13/05/2026
Gran parte degli italiani continua a tenere i soldi fermi sul conto corrente.
L’ultima indagine Acri-Ipsos, Gli italiani e il risparmio, conferma un dato che preoccupa: il 64% degli italiani tiene i propri risparmi liquidi o sul conto corrente, la percentuale più alta dal 2018.
Ma cosa significa davvero questa scelta nella pratica? 🧐
- L'inflazione è il nemico invisibile: Lasciare i capitali immobili significa accettare una perdita silenziosa e costante del proprio potere d'acquisto.
- Il mito del mattone: Nonostante le alternative, l’immobiliare resta ancora il rifugio preferito per chi cerca sicurezza, spesso ignorando i costi di gestione e la scarsa liquidità rispetto ad altri strumenti.
- La svolta arriva dai giovani: È interessante notare come la fascia 18-34 anni stia guidando il cambiamento, adottando strumenti moderni ed efficienti come gli ETF per costruire il proprio futuro.
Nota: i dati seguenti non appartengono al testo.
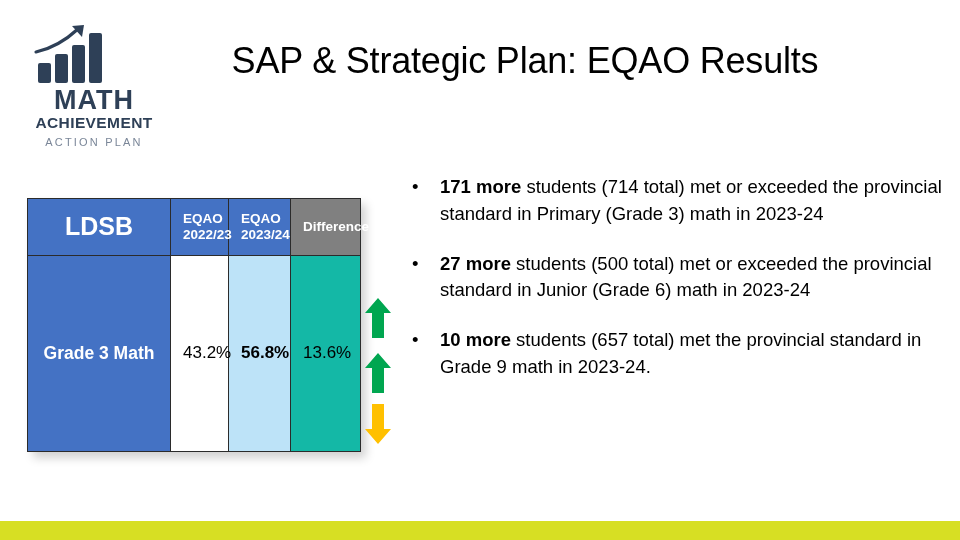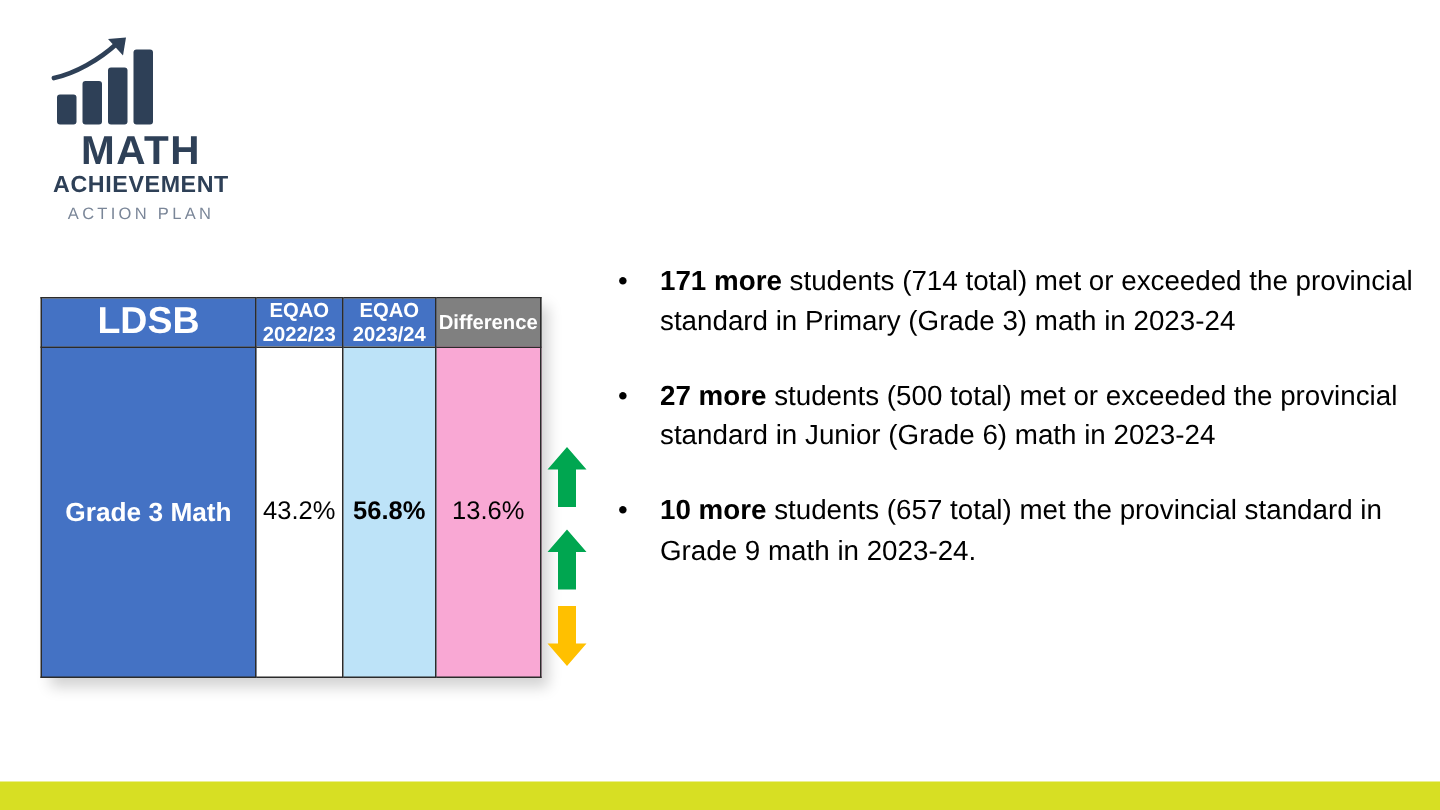"SAP & Strategic Plan: EQAO" span.line { html: none -> <span>SAP &amp; Strategic Plan: EQAO Results</span> }
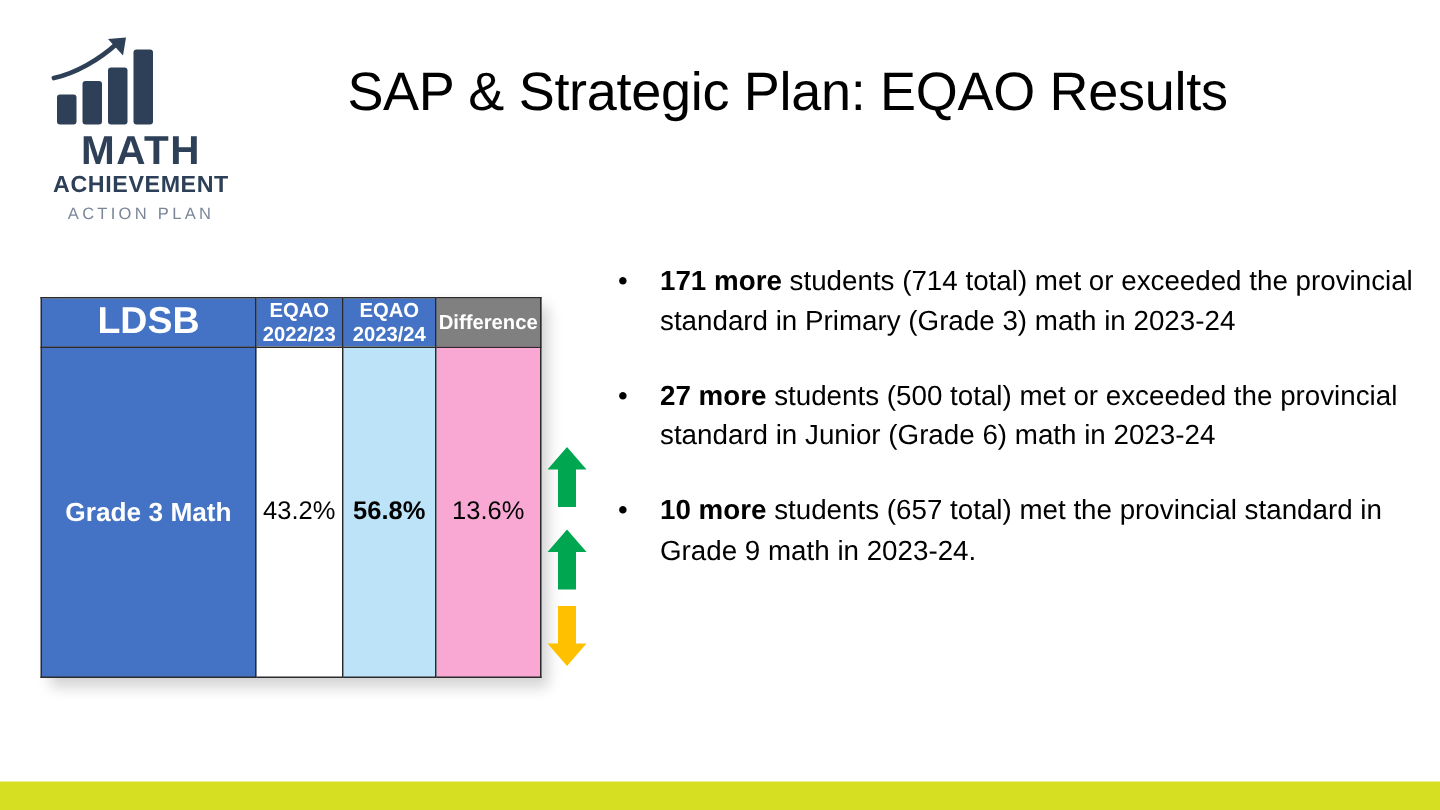"LDSB" table.eqao td, table.eqao th { padding: 0 -> 12px }
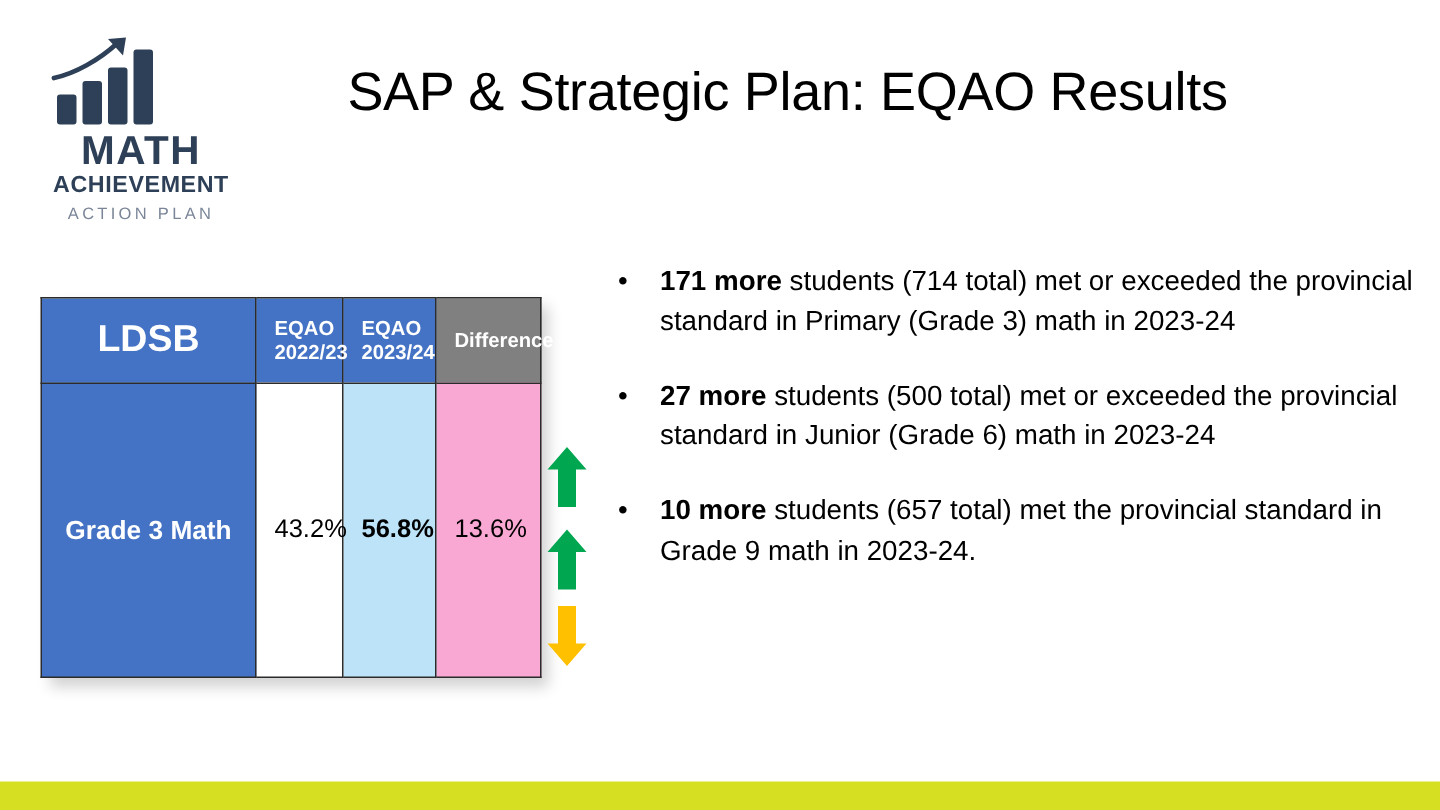"13.6%" td.cell-diff { background: #f9a8d4 -> #14b8a6 }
- Il fattore tempo: La vera magia la fa l'interesse composto, ma ha bisogno di una risorsa fondamentale: il tempo. Prima si esce dalla "zona di comfort" del conto corrente, più si dà modo ai propri risparmi di lavorare duramente.
Costruire un patrimonio non è un privilegio per pochi, ma una scelta consapevole e accessibile a tutti.
E tu, fai parte del 64% che aspetta o di chi ha già iniziato a muoversi?